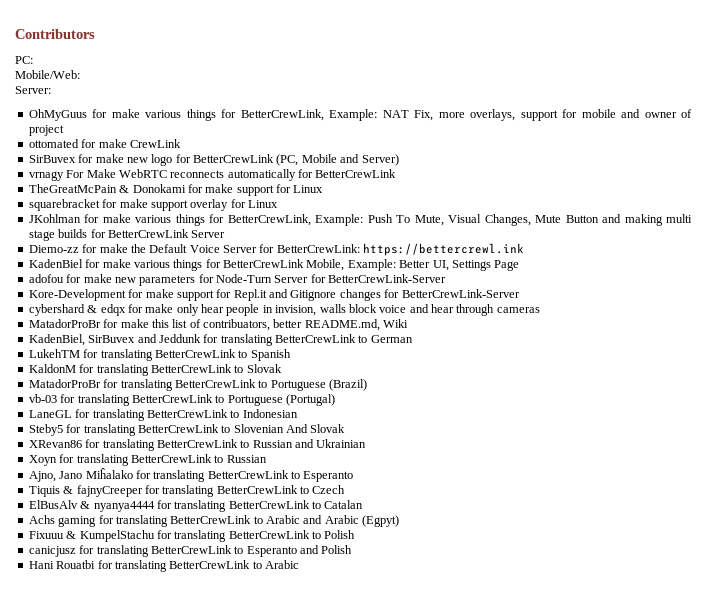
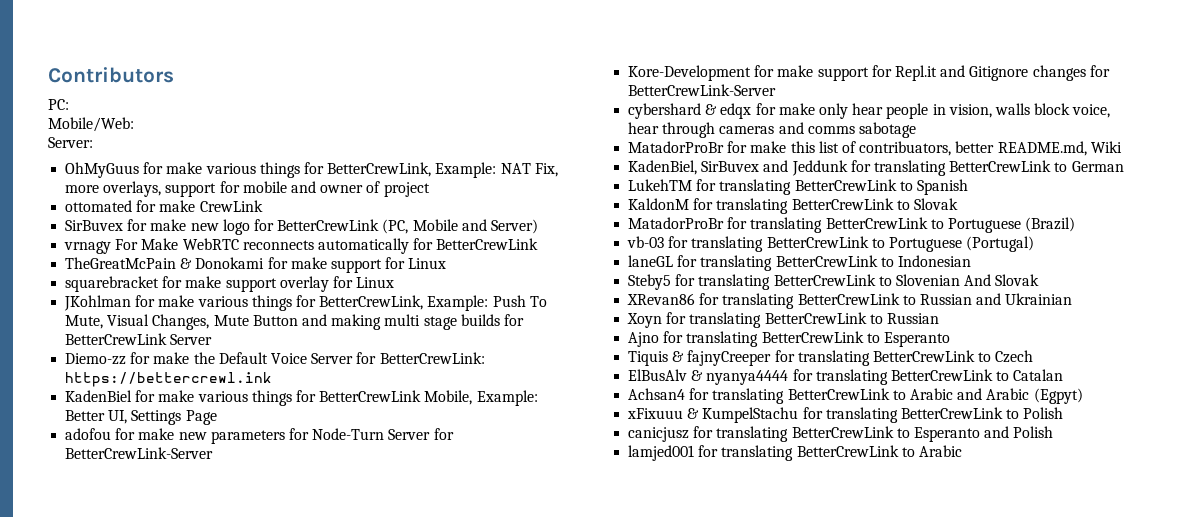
- cybershard & edqx for make only hear people in invision, walls block voice and hear through cameras
+ cybershard & edqx for make only hear people in vision, walls block voice, hear through cameras and comms sabotage
- LaneGL for translating BetterCrewLink to Indonesian
+ laneGL for translating BetterCrewLink to Indonesian
- Ajno, Jano Miĥalako for translating BetterCrewLink to Esperanto
+ Ajno for translating BetterCrewLink to Esperanto
- Achs gaming for translating BetterCrewLink to Arabic and Arabic (Egpyt)
+ Achsan4 for translating BetterCrewLink to Arabic and Arabic (Egpyt)
- Fixuuu & KumpelStachu for translating BetterCrewLink to Polish
+ xFixuuu & KumpelStachu for translating BetterCrewLink to Polish
- Hani Rouatbi for translating BetterCrewLink to Arabic
+ lamjed001 for translating BetterCrewLink to Arabic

* * * * * * *

Only the records are wanted, copied exactly, with the pictures dropped.

- cybershard & edqx for make only hear people in invision, walls block voice and hear through cameras
+ cybershard & edqx for make only hear people in vision, walls block voice, hear through cameras and comms sabotage
- LaneGL for translating BetterCrewLink to Indonesian
+ laneGL for translating BetterCrewLink to Indonesian
- Ajno, Jano Miĥalako for translating BetterCrewLink to Esperanto
+ Ajno for translating BetterCrewLink to Esperanto
- Achs gaming for translating BetterCrewLink to Arabic and Arabic (Egpyt)
+ Achsan4 for translating BetterCrewLink to Arabic and Arabic (Egpyt)
- Fixuuu & KumpelStachu for translating BetterCrewLink to Polish
+ xFixuuu & KumpelStachu for translating BetterCrewLink to Polish
- Hani Rouatbi for translating BetterCrewLink to Arabic
+ lamjed001 for translating BetterCrewLink to Arabic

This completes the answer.